Action item
Your task is to restate word for word the line containing "shipping method: DHL -> standard" and each line that follows it in the listing, and only those.

Given entries

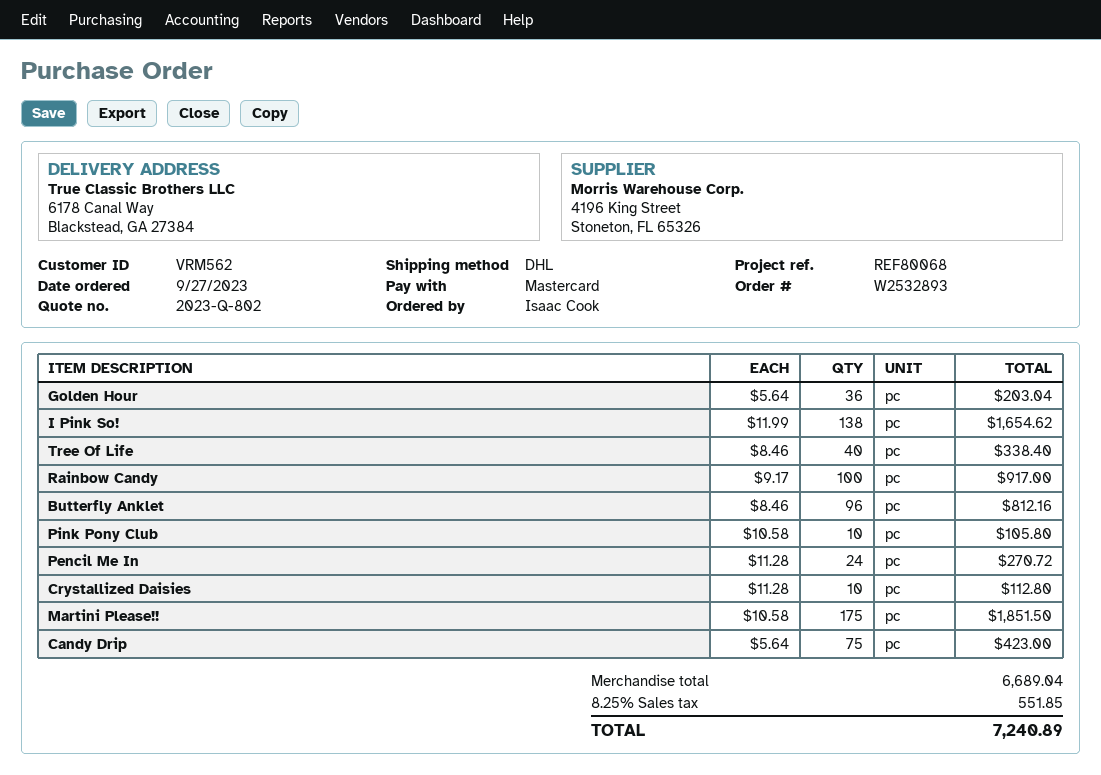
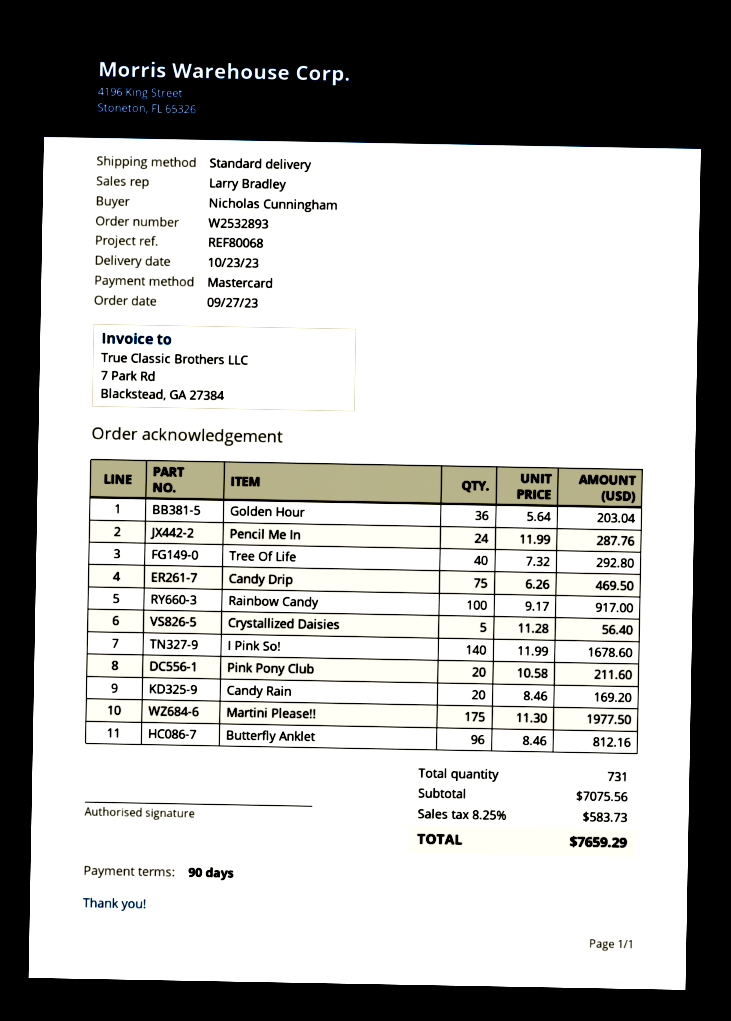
ordered by: Isaac Cook -> Nicholas Cunningham
shipping method: DHL -> standard
I Pink So!: 138 x 11.99 = 1654.62 -> 140 x 11.99 = 1678.60
Tree Of Life: 40 x 8.46 = 338.40 -> 40 x 7.32 = 292.80
Pink Pony Club: 10 x 10.58 = 105.80 -> 20 x 10.58 = 211.60
Pencil Me In: 24 x 11.28 = 270.72 -> 24 x 11.99 = 287.76
Crystallized Daisies: 10 x 11.28 = 112.80 -> 5 x 11.28 = 56.40
Martini Please!!: 175 x 10.58 = 1851.50 -> 175 x 11.30 = 1977.50
Candy Drip: 75 x 5.64 = 423.00 -> 75 x 6.26 = 469.50
Candy Rain: none -> 20 x 8.46 = 169.20
subtotal: 6689.04 -> 7075.56
tax: 8.25% = 551.85 -> 8.25% = 583.73
total: 7240.89 -> 7659.29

Written solution
shipping method: DHL -> standard
I Pink So!: 138 x 11.99 = 1654.62 -> 140 x 11.99 = 1678.60
Tree Of Life: 40 x 8.46 = 338.40 -> 40 x 7.32 = 292.80
Pink Pony Club: 10 x 10.58 = 105.80 -> 20 x 10.58 = 211.60
Pencil Me In: 24 x 11.28 = 270.72 -> 24 x 11.99 = 287.76
Crystallized Daisies: 10 x 11.28 = 112.80 -> 5 x 11.28 = 56.40
Martini Please!!: 175 x 10.58 = 1851.50 -> 175 x 11.30 = 1977.50
Candy Drip: 75 x 5.64 = 423.00 -> 75 x 6.26 = 469.50
Candy Rain: none -> 20 x 8.46 = 169.20
subtotal: 6689.04 -> 7075.56
tax: 8.25% = 551.85 -> 8.25% = 583.73
total: 7240.89 -> 7659.29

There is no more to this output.